*What to work on*:
Output all of the data exactly as it appears, but leave out any pictures it contains.

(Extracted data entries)
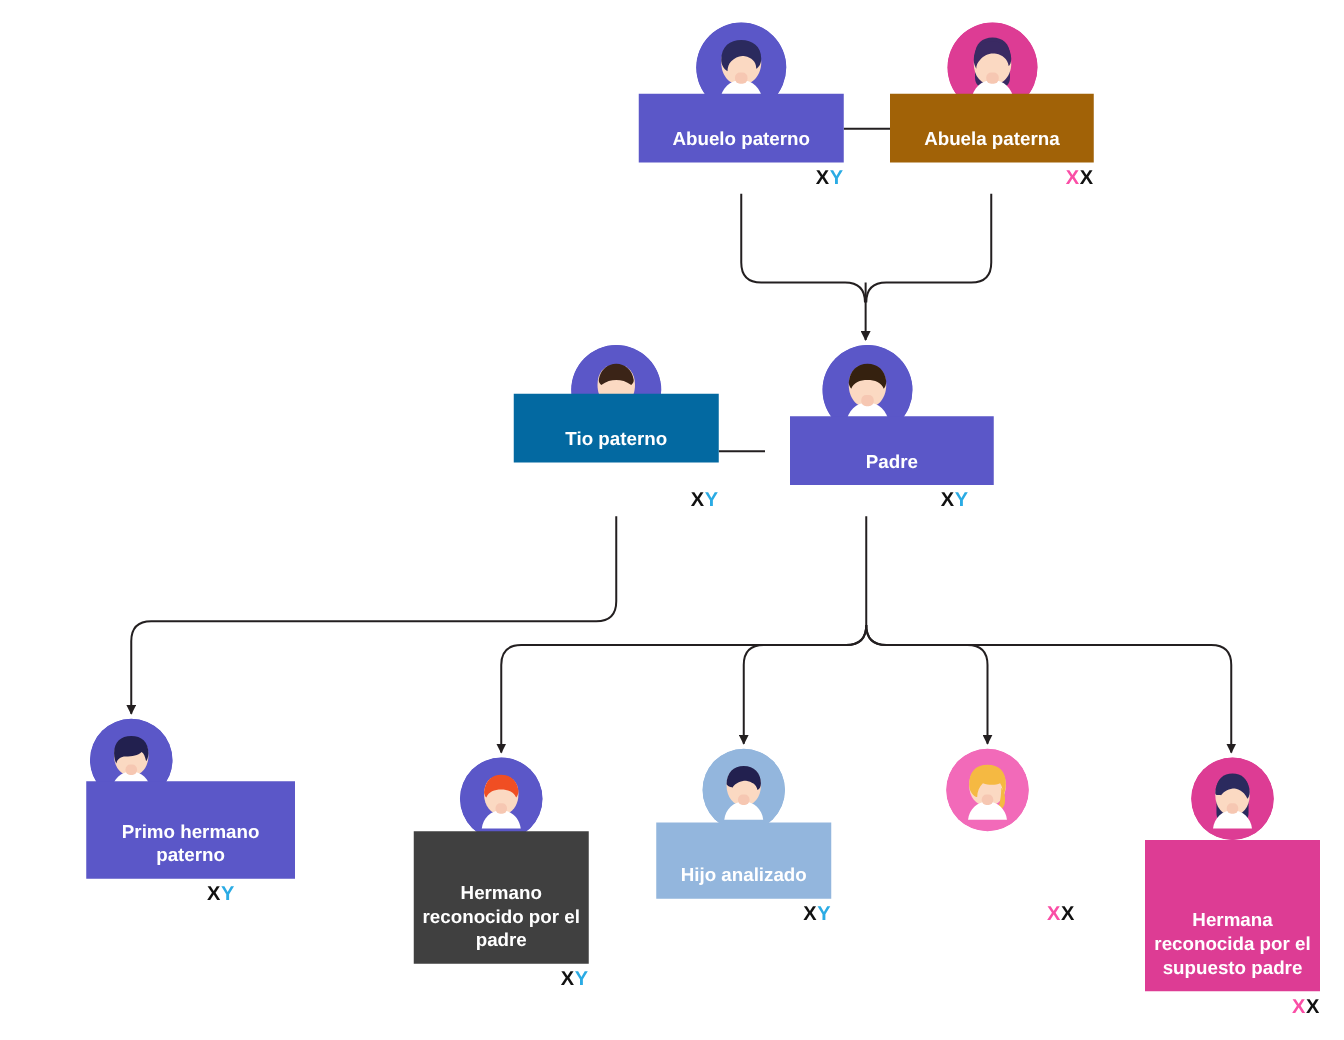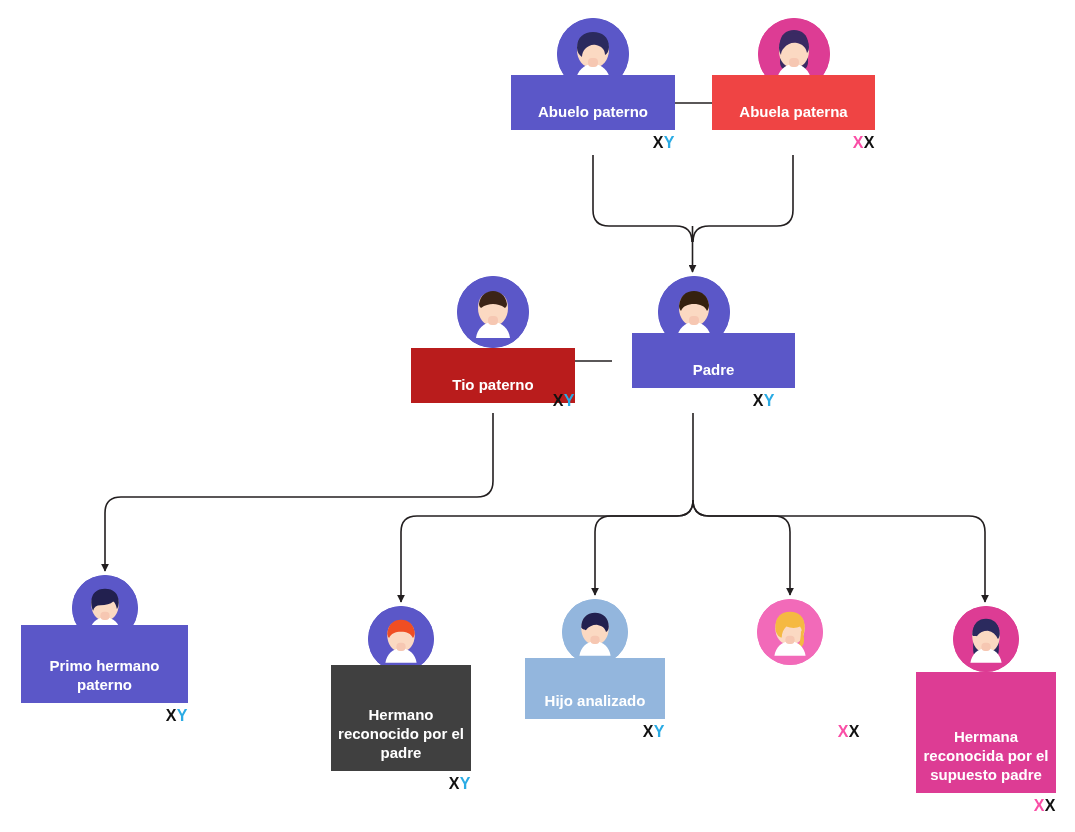--- a/index.html
+++ b/index.html
@@ -103,7 +103,7 @@
         <rect x="31" y="40" width="10" height="9" rx="4" fill="#f6c7b2"></rect>
       </svg>
     </div>
-    <div class="card" style="top:57px;height:55px;background:#ef4444;">
+    <div class="card" style="top:57px;height:55px;background:#a16207;">
       <span class="lbl">Abuela paterna</span>
     </div>
     <div class="karyo" style="top:116px;">

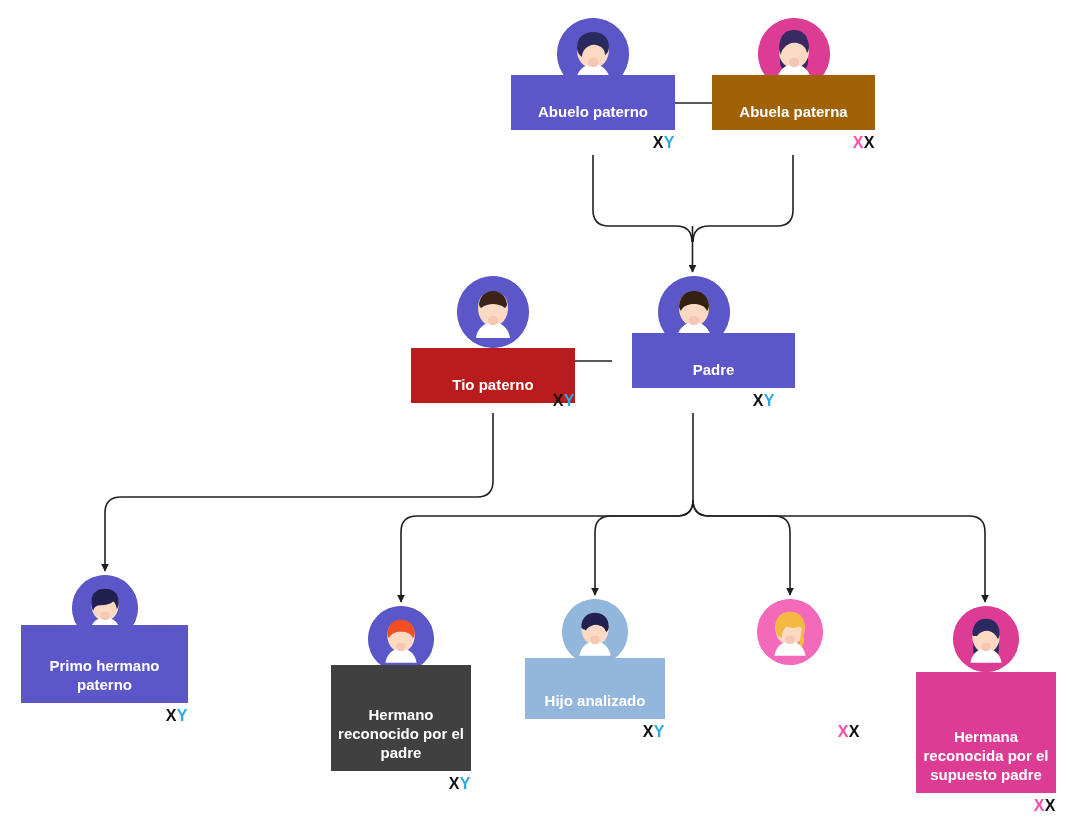--- a/index.html
+++ b/index.html
@@ -121,7 +121,7 @@
         <rect x="31" y="40" width="10" height="9" rx="4" fill="#f6c7b2"></rect>
       </svg>
     </div>
-    <div class="card" style="top:72px;height:55px;background:#b91c1c;">
+    <div class="card" style="top:39px;height:55px;background:#0369a1;">
       <span class="lbl">Tio paterno</span>
     </div>
     <div class="karyo" style="top:116px;">

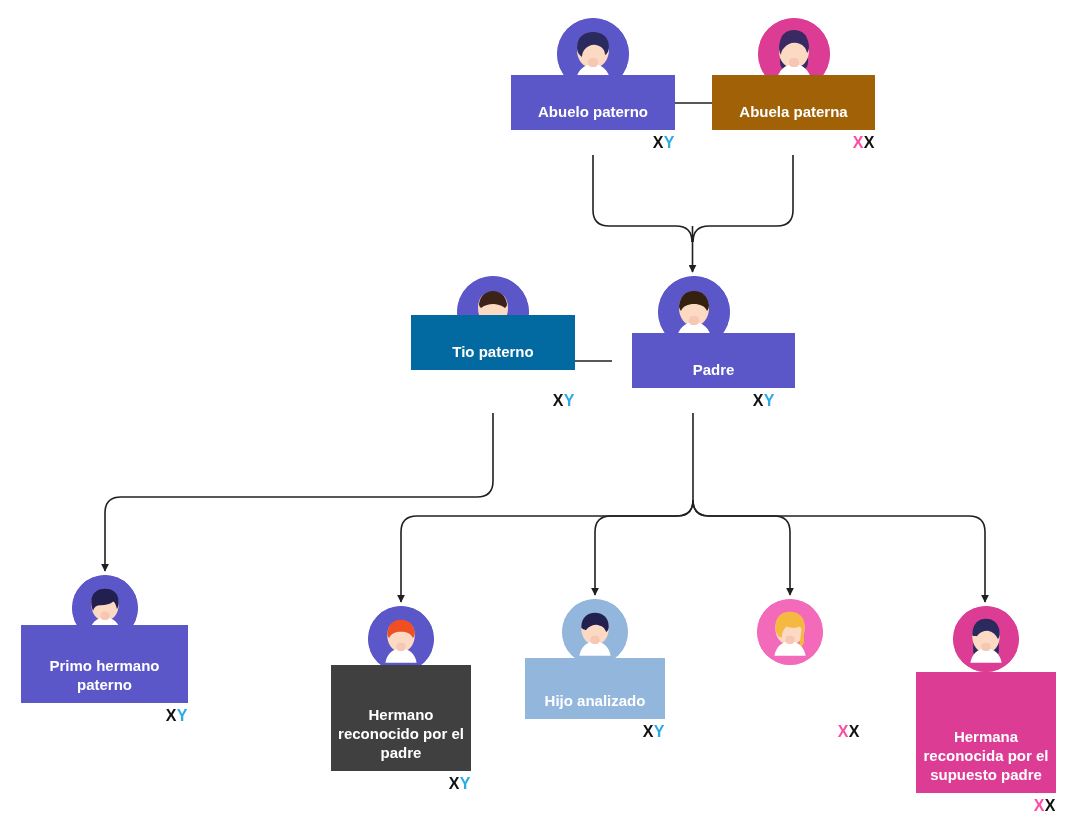--- a/index.html
+++ b/index.html
@@ -157,7 +157,7 @@
         <rect x="31" y="40" width="10" height="9" rx="4" fill="#f6c7b2"></rect>
       </svg>
     </div>
-    <div class="card" style="top:50px;height:78px;background:#5b57c8;">
+    <div class="card" style="top:50px;height:78px;background:#5b57c8;margin-left:48px;">
       <span class="lbl">Primo hermano paterno</span>
     </div>
     <div class="karyo" style="top:132px;">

*Exercise solution*:
--- a/index.html
+++ b/index.html
@@ -103,7 +103,7 @@
         <rect x="31" y="40" width="10" height="9" rx="4" fill="#f6c7b2"></rect>
       </svg>
     </div>
-    <div class="card" style="top:57px;height:55px;background:#ef4444;">
+    <div class="card" style="top:57px;height:55px;background:#a16207;">
       <span class="lbl">Abuela paterna</span>
     </div>
     <div class="karyo" style="top:116px;">

--- a/index.html
+++ b/index.html
@@ -121,7 +121,7 @@
         <rect x="31" y="40" width="10" height="9" rx="4" fill="#f6c7b2"></rect>
       </svg>
     </div>
-    <div class="card" style="top:72px;height:55px;background:#b91c1c;">
+    <div class="card" style="top:39px;height:55px;background:#0369a1;">
       <span class="lbl">Tio paterno</span>
     </div>
     <div class="karyo" style="top:116px;">

--- a/index.html
+++ b/index.html
@@ -157,7 +157,7 @@
         <rect x="31" y="40" width="10" height="9" rx="4" fill="#f6c7b2"></rect>
       </svg>
     </div>
-    <div class="card" style="top:50px;height:78px;background:#5b57c8;">
+    <div class="card" style="top:50px;height:78px;background:#5b57c8;margin-left:48px;">
       <span class="lbl">Primo hermano paterno</span>
     </div>
     <div class="karyo" style="top:132px;">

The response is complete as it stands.